In your silence I could hear
The hissing of a pressure cooker
Shrieking of onions, potatoes and garlic
Sizzling of mustard in the boiling oil
A creative ensemble breaks into pieces
By the clattering of utensils in a hollow wash basin.
Each finger of yours is sliced by a memory
Each strand of hair split by a reasoning
Each pore of your body thrives in rebellion
But in silence you smother them into oblivion
While you walk to the station for a bus
That never comes and takes to you a place
Where nobody resides except hopes and dreams,
Ties of love beckon you back to the slavery of home.
The tip of your saree puffs up in pride as the wind blows
Like a lonely protestor leads a pack of spirits
Along a street that burns in asphalt hell
Still you walk into the scenes painted by clouds
When you sit alone tired and harassed
By work, time, thoughts and the utter loneliness
In the corner of a metro coach
Between your eyelids and dreams
There flutters the wings of a butterfly
That could explode a volcano of change
But you don’t wish to explode
You scramble through your vanity bag
Find out your comb, clips and tickets
With trained movements you tie up your hair
Like a dancer does her choreographed moves
You come back to a world where you don’t belong
Into the deafening noise of disparage and hate
Go back to your desk, to your dishes to the unwashed clothes
And finally to the starched and ironed hopes of tomorrow.

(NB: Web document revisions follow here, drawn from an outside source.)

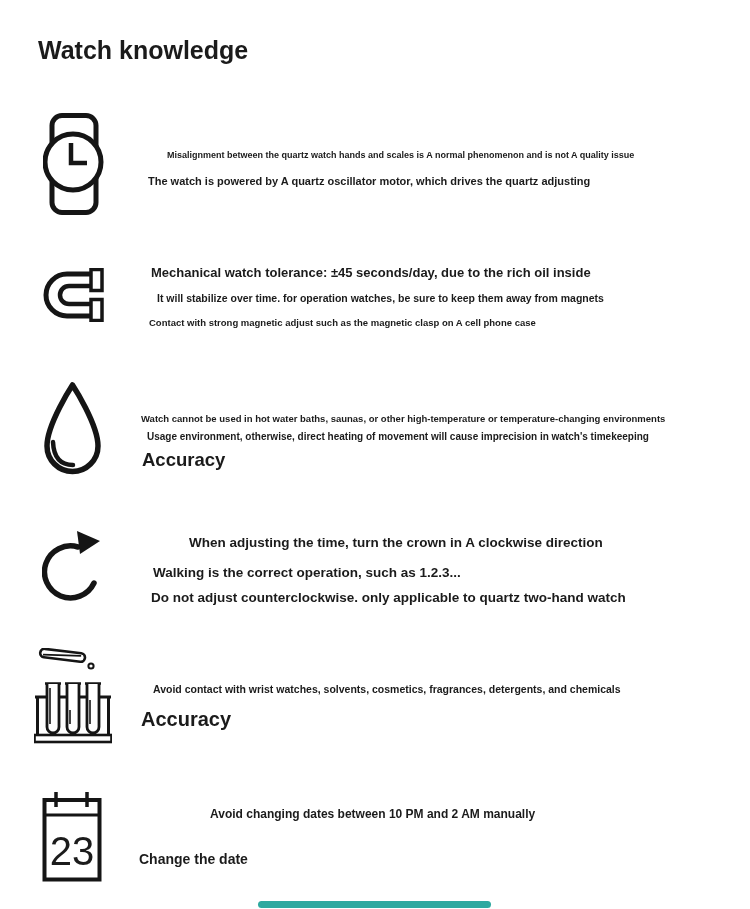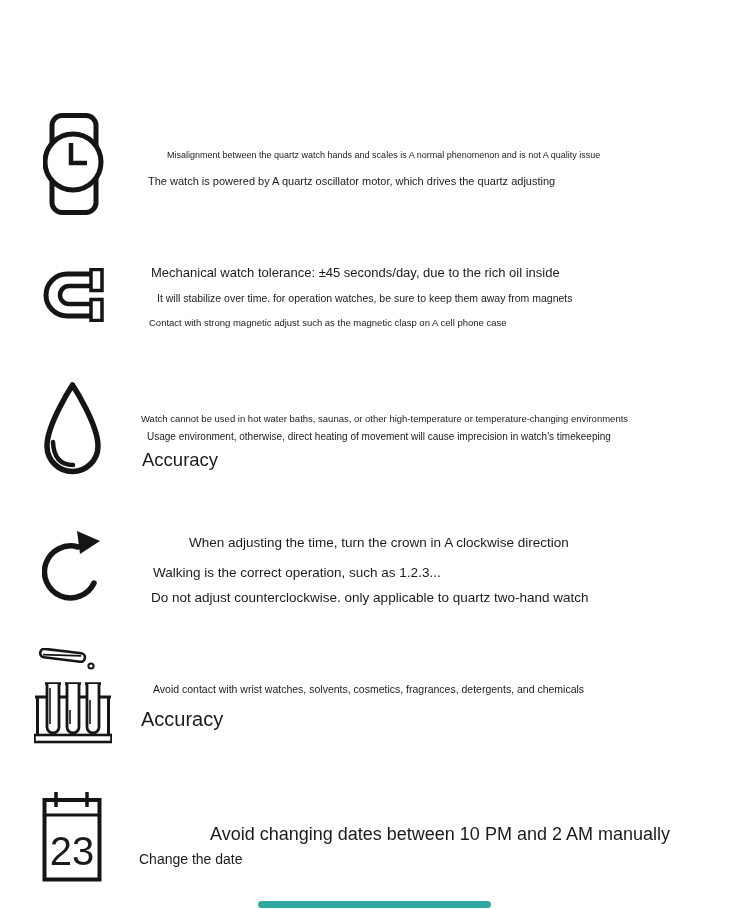"Watch knowledge" h1.title { html: none -> <h1>Watch knowledge</h1> }
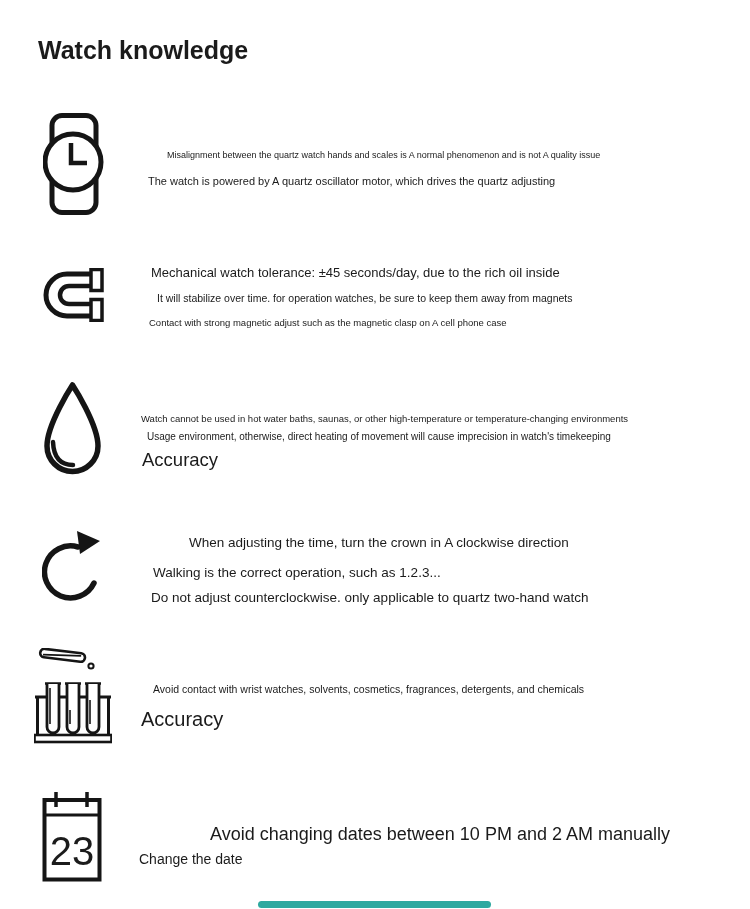"Misalignment between the quartz watch" .ln { font-weight: 400 -> 700 }
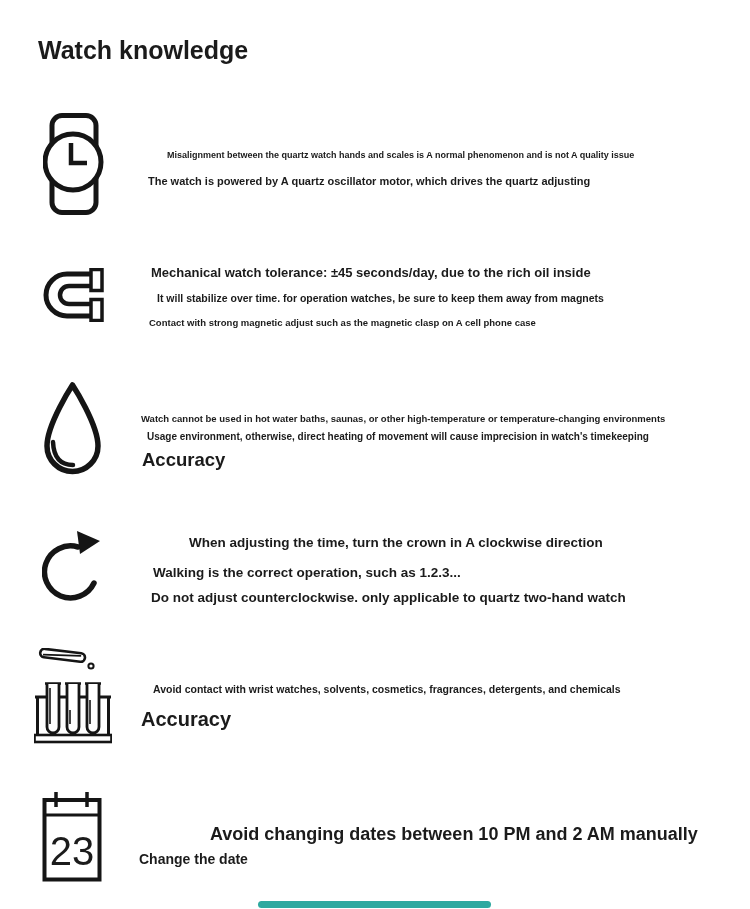"Avoid changing dates between 10" div.ln { font-size: 18px -> 12px; top: 824px -> 807px }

Before the fingers of hatred touch you
You surrender to sleep, to the lullabies of night
And in sleep you play with a host of angels
Whom you had left eons back in the middle of a school ground
And one day you would realize
When you do the dishes, listen to the harangues
When you cook, when you cut vegetables
When you stare back at the gazes of idlers
When the burners burn not for cooking
You would realize the time has come to move
And when you come down you would see
That you are not alone
And the volcanoes have erupted all along.